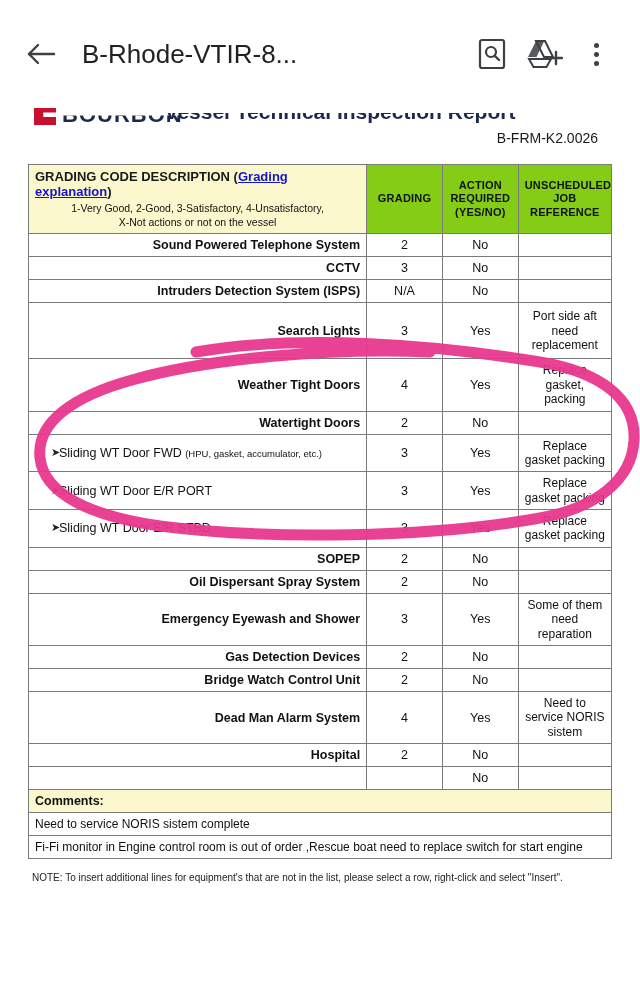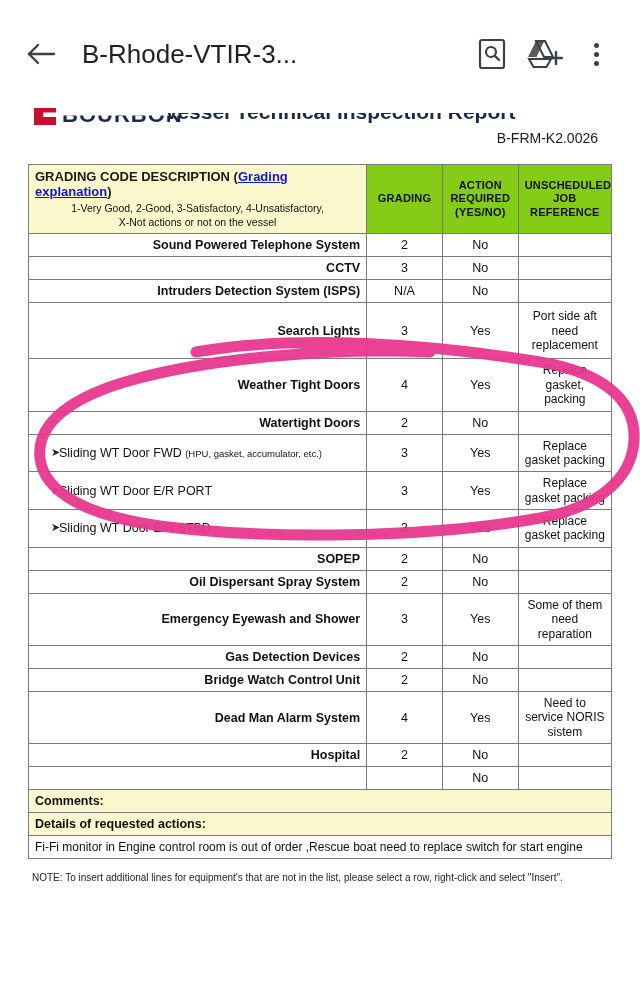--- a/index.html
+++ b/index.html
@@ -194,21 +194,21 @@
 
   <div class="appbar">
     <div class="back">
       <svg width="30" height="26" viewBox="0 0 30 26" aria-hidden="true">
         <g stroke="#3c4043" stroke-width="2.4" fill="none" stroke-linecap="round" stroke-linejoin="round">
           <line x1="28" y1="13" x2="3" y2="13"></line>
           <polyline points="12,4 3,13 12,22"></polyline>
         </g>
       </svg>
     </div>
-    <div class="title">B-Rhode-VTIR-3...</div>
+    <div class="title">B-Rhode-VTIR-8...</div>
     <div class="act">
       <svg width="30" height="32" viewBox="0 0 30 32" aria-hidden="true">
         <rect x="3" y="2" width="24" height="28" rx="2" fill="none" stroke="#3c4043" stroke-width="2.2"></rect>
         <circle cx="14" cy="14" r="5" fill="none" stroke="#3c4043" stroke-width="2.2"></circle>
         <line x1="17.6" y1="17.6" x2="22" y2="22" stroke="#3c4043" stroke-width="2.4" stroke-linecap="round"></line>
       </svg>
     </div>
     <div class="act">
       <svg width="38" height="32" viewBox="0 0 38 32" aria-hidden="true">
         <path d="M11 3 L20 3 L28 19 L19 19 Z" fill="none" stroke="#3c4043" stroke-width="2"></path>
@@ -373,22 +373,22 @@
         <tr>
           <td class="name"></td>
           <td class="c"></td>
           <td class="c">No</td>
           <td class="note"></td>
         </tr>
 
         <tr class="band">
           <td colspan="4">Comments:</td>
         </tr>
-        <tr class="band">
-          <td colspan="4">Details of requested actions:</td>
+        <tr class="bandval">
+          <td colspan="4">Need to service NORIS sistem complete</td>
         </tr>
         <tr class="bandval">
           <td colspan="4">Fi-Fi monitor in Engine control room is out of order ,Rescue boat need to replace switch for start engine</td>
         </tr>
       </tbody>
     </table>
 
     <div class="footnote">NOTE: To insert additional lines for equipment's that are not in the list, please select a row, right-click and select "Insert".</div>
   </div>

TASK PROMPT:
The count of lines in the records above holding the word "aria" should be reported as a number, with nothing added.

ANSWER BELOW:
3